Data for the task
↓↓↓
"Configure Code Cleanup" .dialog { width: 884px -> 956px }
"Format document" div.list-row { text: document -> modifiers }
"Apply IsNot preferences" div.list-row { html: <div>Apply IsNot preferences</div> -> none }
↑↑↑
↓↓↓
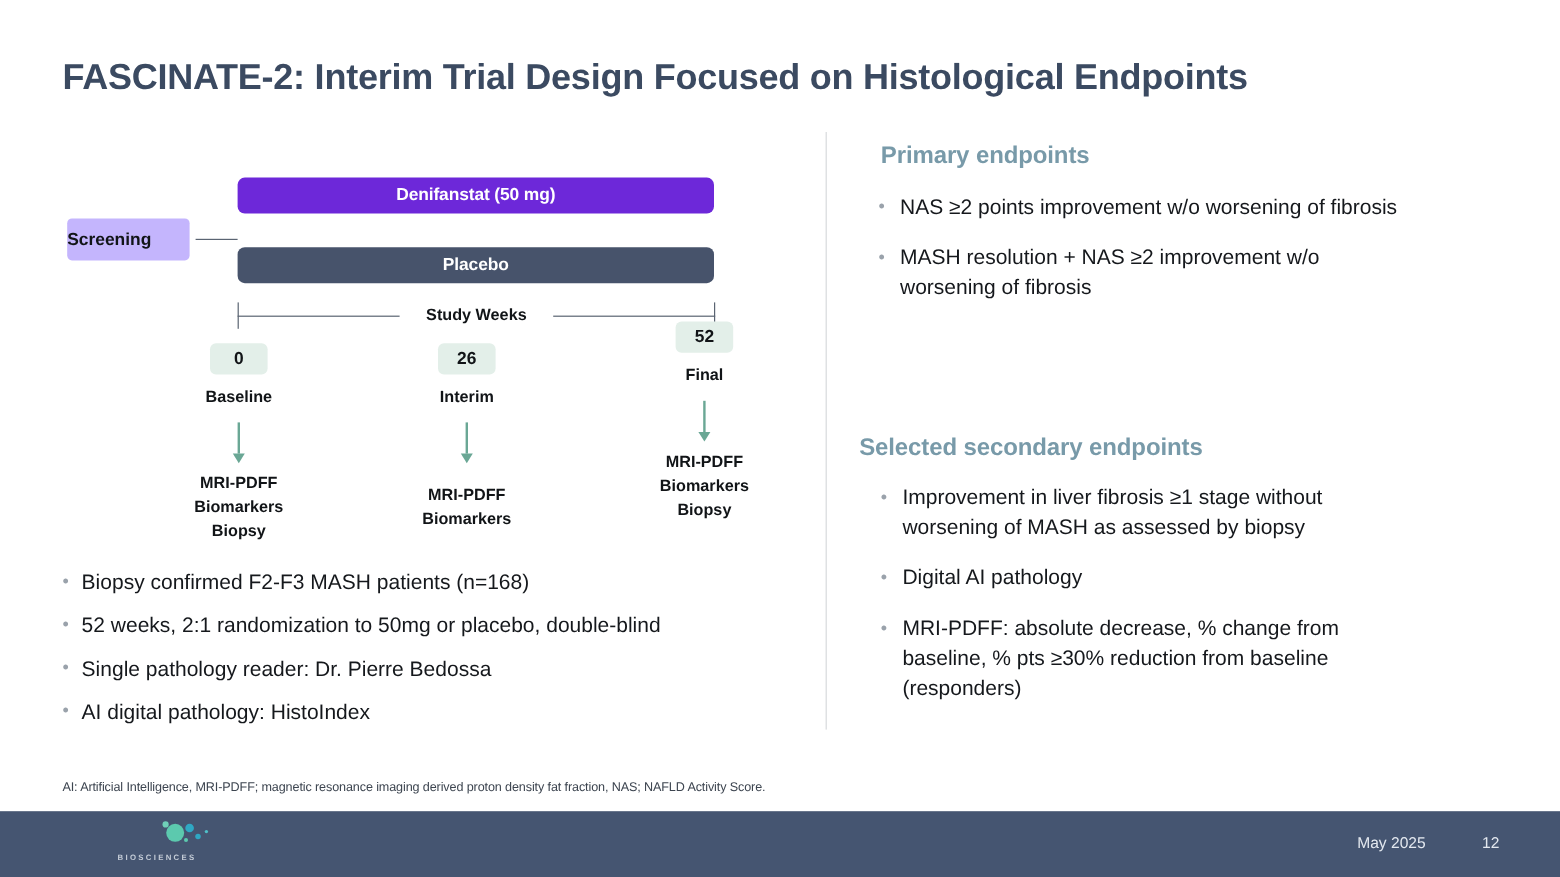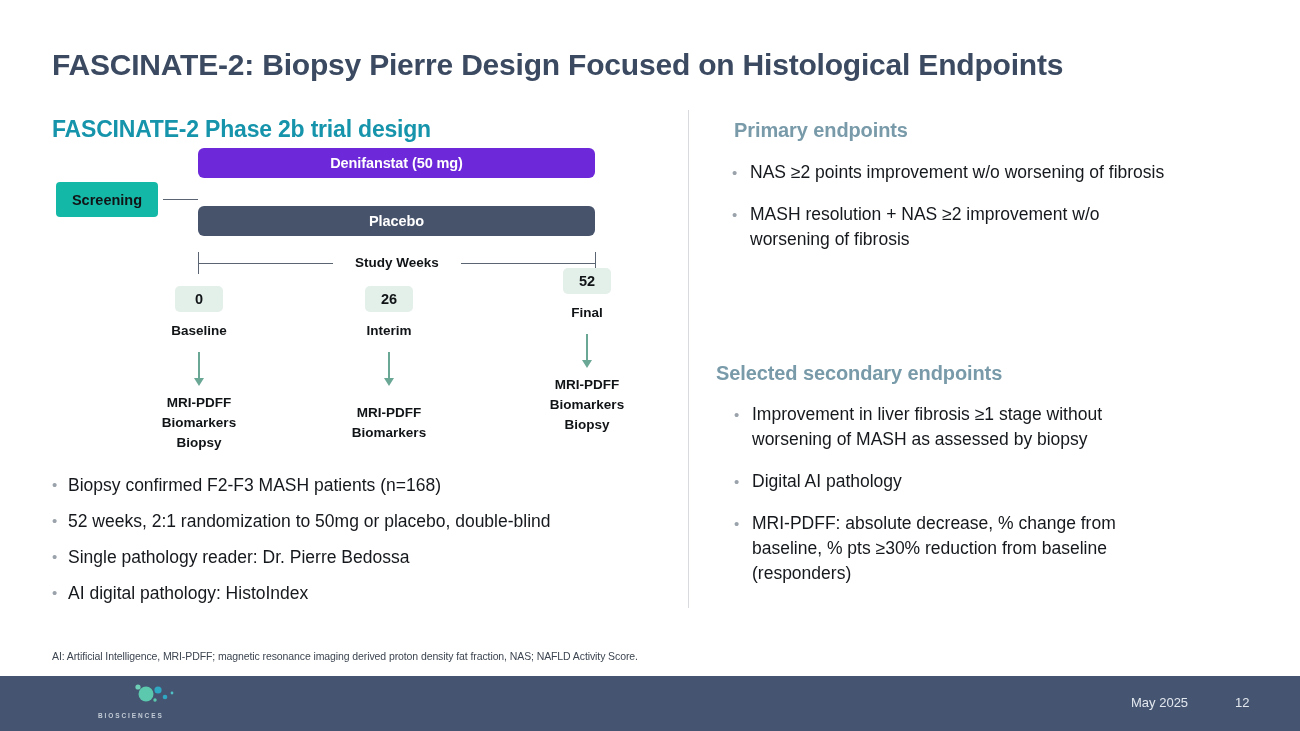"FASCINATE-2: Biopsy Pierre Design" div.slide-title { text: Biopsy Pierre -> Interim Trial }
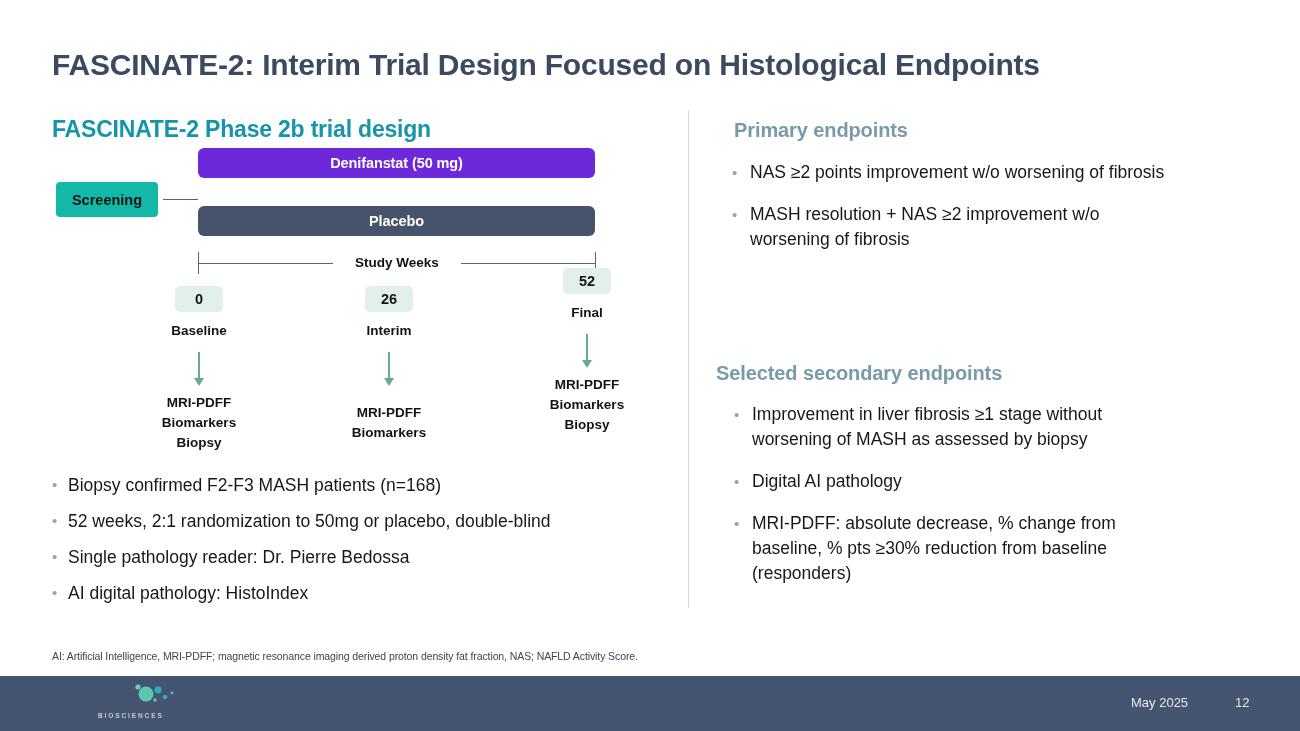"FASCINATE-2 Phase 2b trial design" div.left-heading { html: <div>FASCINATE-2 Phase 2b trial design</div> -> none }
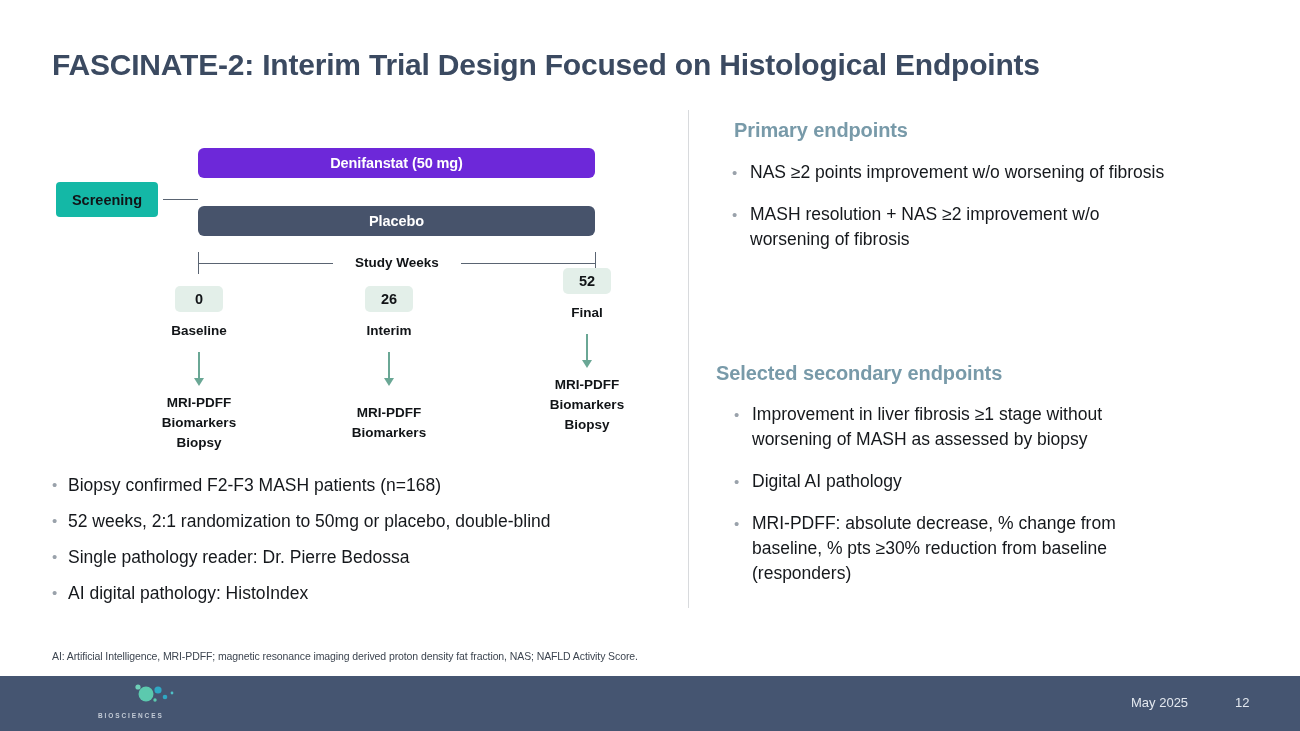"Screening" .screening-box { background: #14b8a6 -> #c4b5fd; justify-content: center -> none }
↑↑↑
Task
Whenever a line of the data holds the string "list", pick that line out.

Response to this exercise
"Format document" div.list-row { text: document -> modifiers }
"Apply IsNot preferences" div.list-row { html: <div>Apply IsNot preferences</div> -> none }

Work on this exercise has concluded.